Task to carry out –
Please restate each entry that appears below word for word, without its pictures.

#### Records provided ####

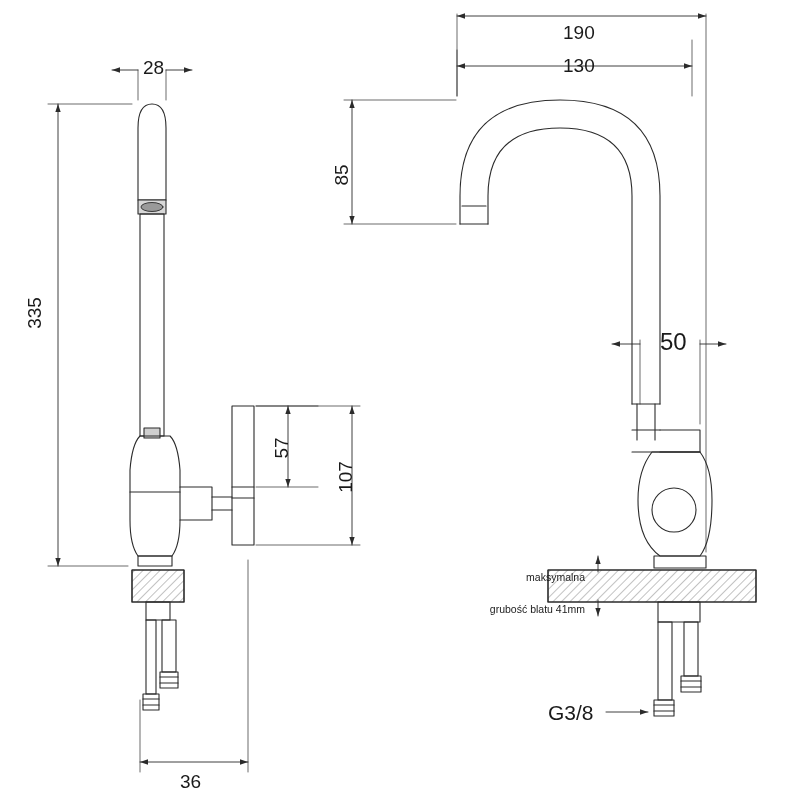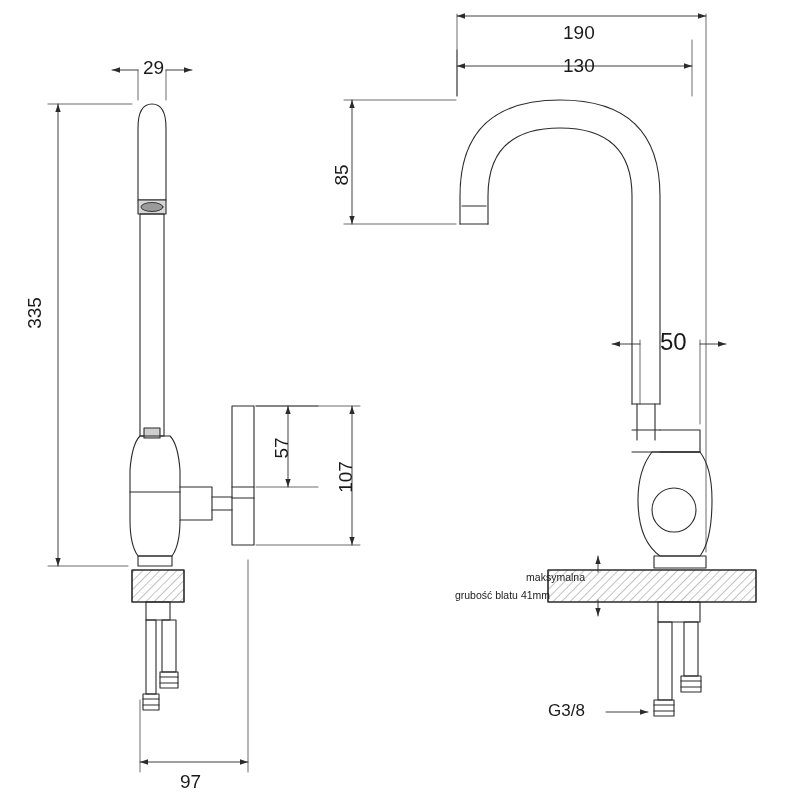--- a/index.html
+++ b/index.html
@@ -176,7 +176,7 @@
     </g>
   </svg>
 
-  <div class="dim-label" style="left:143px; top:58px; font-size:19px;">29</div>
+  <div class="dim-label" style="left:143px; top:58px; font-size:19px;">28</div>
 
   <div class="dim-label vert" style="left:25px; top:313px; font-size:19px; transform:rotate(-90deg) translate(-50%,0); transform-origin:left top;">335</div>
 

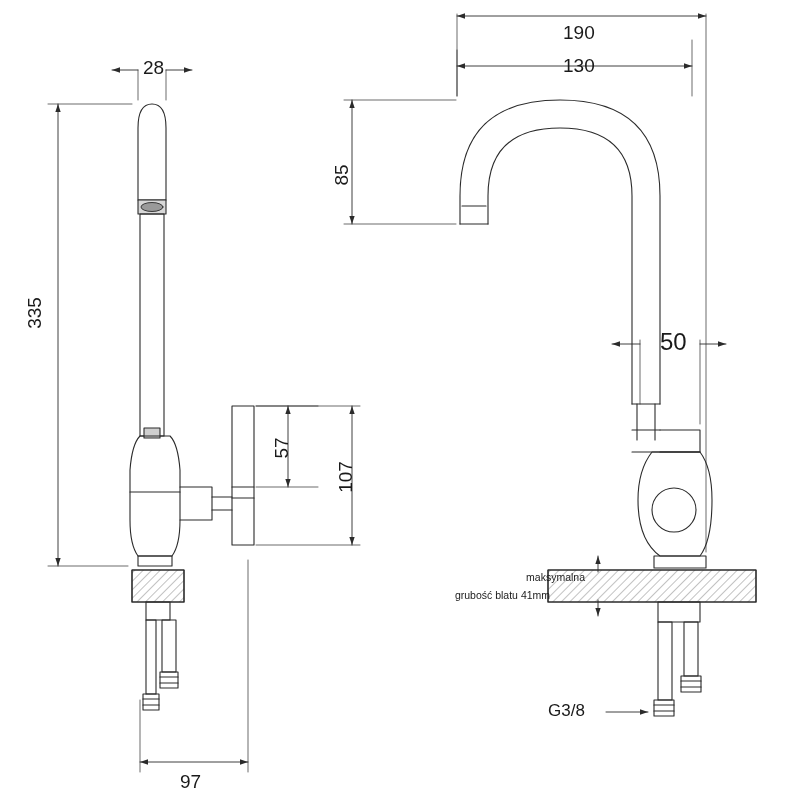--- a/index.html
+++ b/index.html
@@ -197,7 +197,7 @@
   <div class="dim-label" style="left:548px; top:702px; font-size:17px;">G3/8</div>
 
   <div class="small-note" style="left:420px; top:571px; width:165px;">maksymalna</div>
-  <div class="small-note" style="left:420px; top:589px; width:165px;text-align:center;">grubość blatu 41mm</div>
+  <div class="small-note" style="left:420px; top:603px; width:165px;">grubość blatu 41mm</div>
 
 </div>
 

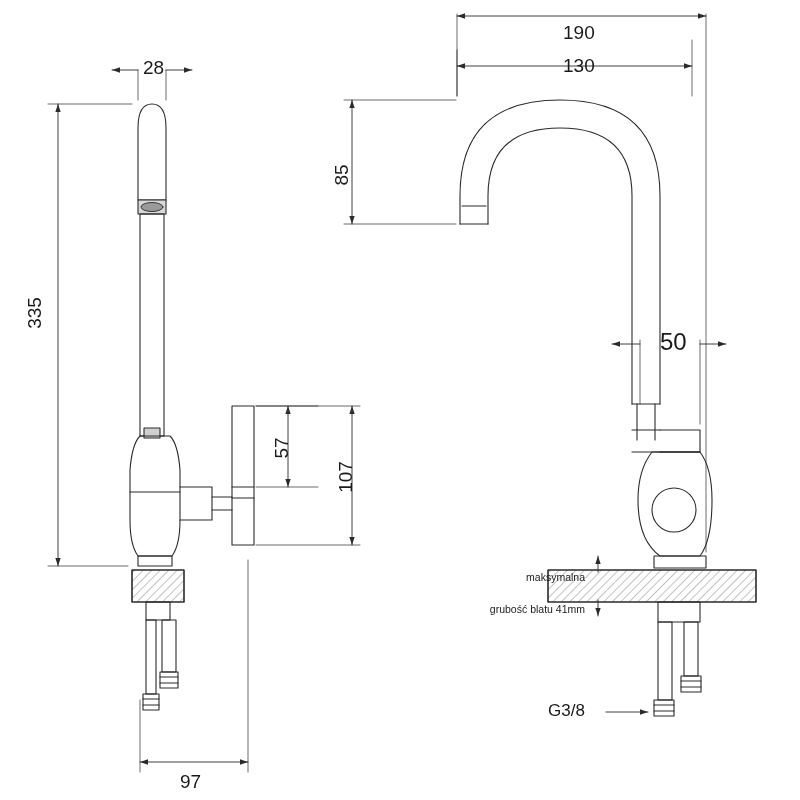--- a/index.html
+++ b/index.html
@@ -194,7 +194,7 @@
 
   <div class="dim-label" style="left:660px; top:330px; font-size:24px;">50</div>
 
-  <div class="dim-label" style="left:548px; top:702px; font-size:17px;">G3/8</div>
+  <div class="dim-label" style="left:548px; top:702px; font-size:21px;">G3/8</div>
 
   <div class="small-note" style="left:420px; top:571px; width:165px;">maksymalna</div>
   <div class="small-note" style="left:420px; top:603px; width:165px;">grubość blatu 41mm</div>

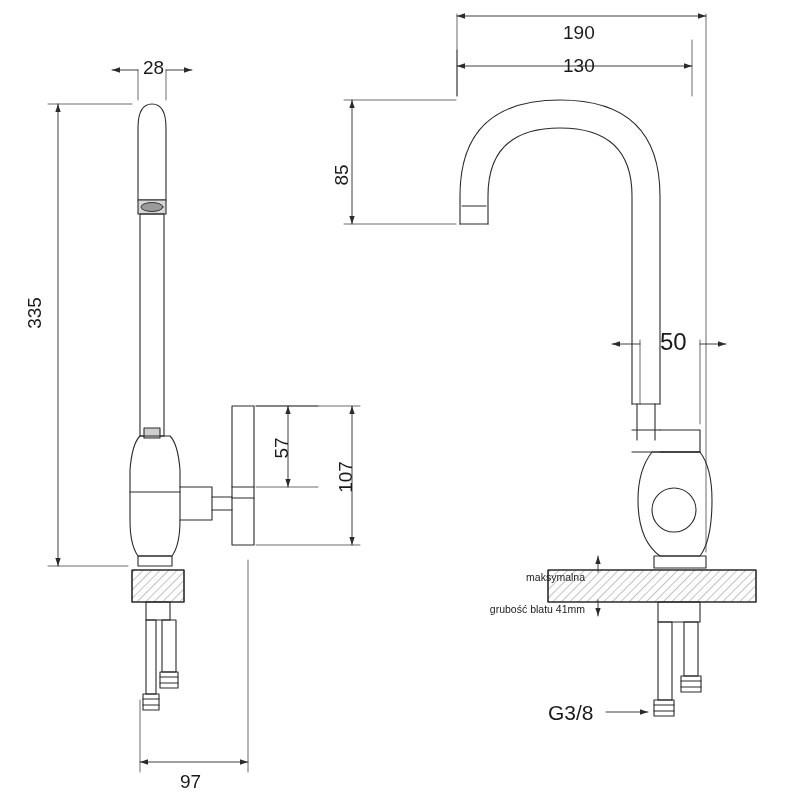--- a/index.html
+++ b/index.html
@@ -184,7 +184,7 @@
 
   <div class="dim-label vert" style="left:336px; top:477px; font-size:19px; transform:rotate(-90deg) translate(-50%,0); transform-origin:left top;">107</div>
 
-  <div class="dim-label" style="left:180px; top:772px; font-size:19px;">97</div>
+  <div class="dim-label" style="left:180px; top:772px; font-size:19px;">36</div>
 
   <div class="dim-label" style="left:563px; top:6px; font-size:19px;margin-top:17px;">190</div>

####

Response for this exercise –
--- a/index.html
+++ b/index.html
@@ -176,7 +176,7 @@
     </g>
   </svg>
 
-  <div class="dim-label" style="left:143px; top:58px; font-size:19px;">29</div>
+  <div class="dim-label" style="left:143px; top:58px; font-size:19px;">28</div>
 
   <div class="dim-label vert" style="left:25px; top:313px; font-size:19px; transform:rotate(-90deg) translate(-50%,0); transform-origin:left top;">335</div>
 

--- a/index.html
+++ b/index.html
@@ -197,7 +197,7 @@
   <div class="dim-label" style="left:548px; top:702px; font-size:17px;">G3/8</div>
 
   <div class="small-note" style="left:420px; top:571px; width:165px;">maksymalna</div>
-  <div class="small-note" style="left:420px; top:589px; width:165px;text-align:center;">grubość blatu 41mm</div>
+  <div class="small-note" style="left:420px; top:603px; width:165px;">grubość blatu 41mm</div>
 
 </div>
 

--- a/index.html
+++ b/index.html
@@ -194,7 +194,7 @@
 
   <div class="dim-label" style="left:660px; top:330px; font-size:24px;">50</div>
 
-  <div class="dim-label" style="left:548px; top:702px; font-size:17px;">G3/8</div>
+  <div class="dim-label" style="left:548px; top:702px; font-size:21px;">G3/8</div>
 
   <div class="small-note" style="left:420px; top:571px; width:165px;">maksymalna</div>
   <div class="small-note" style="left:420px; top:603px; width:165px;">grubość blatu 41mm</div>

--- a/index.html
+++ b/index.html
@@ -184,7 +184,7 @@
 
   <div class="dim-label vert" style="left:336px; top:477px; font-size:19px; transform:rotate(-90deg) translate(-50%,0); transform-origin:left top;">107</div>
 
-  <div class="dim-label" style="left:180px; top:772px; font-size:19px;">97</div>
+  <div class="dim-label" style="left:180px; top:772px; font-size:19px;">36</div>
 
   <div class="dim-label" style="left:563px; top:6px; font-size:19px;margin-top:17px;">190</div>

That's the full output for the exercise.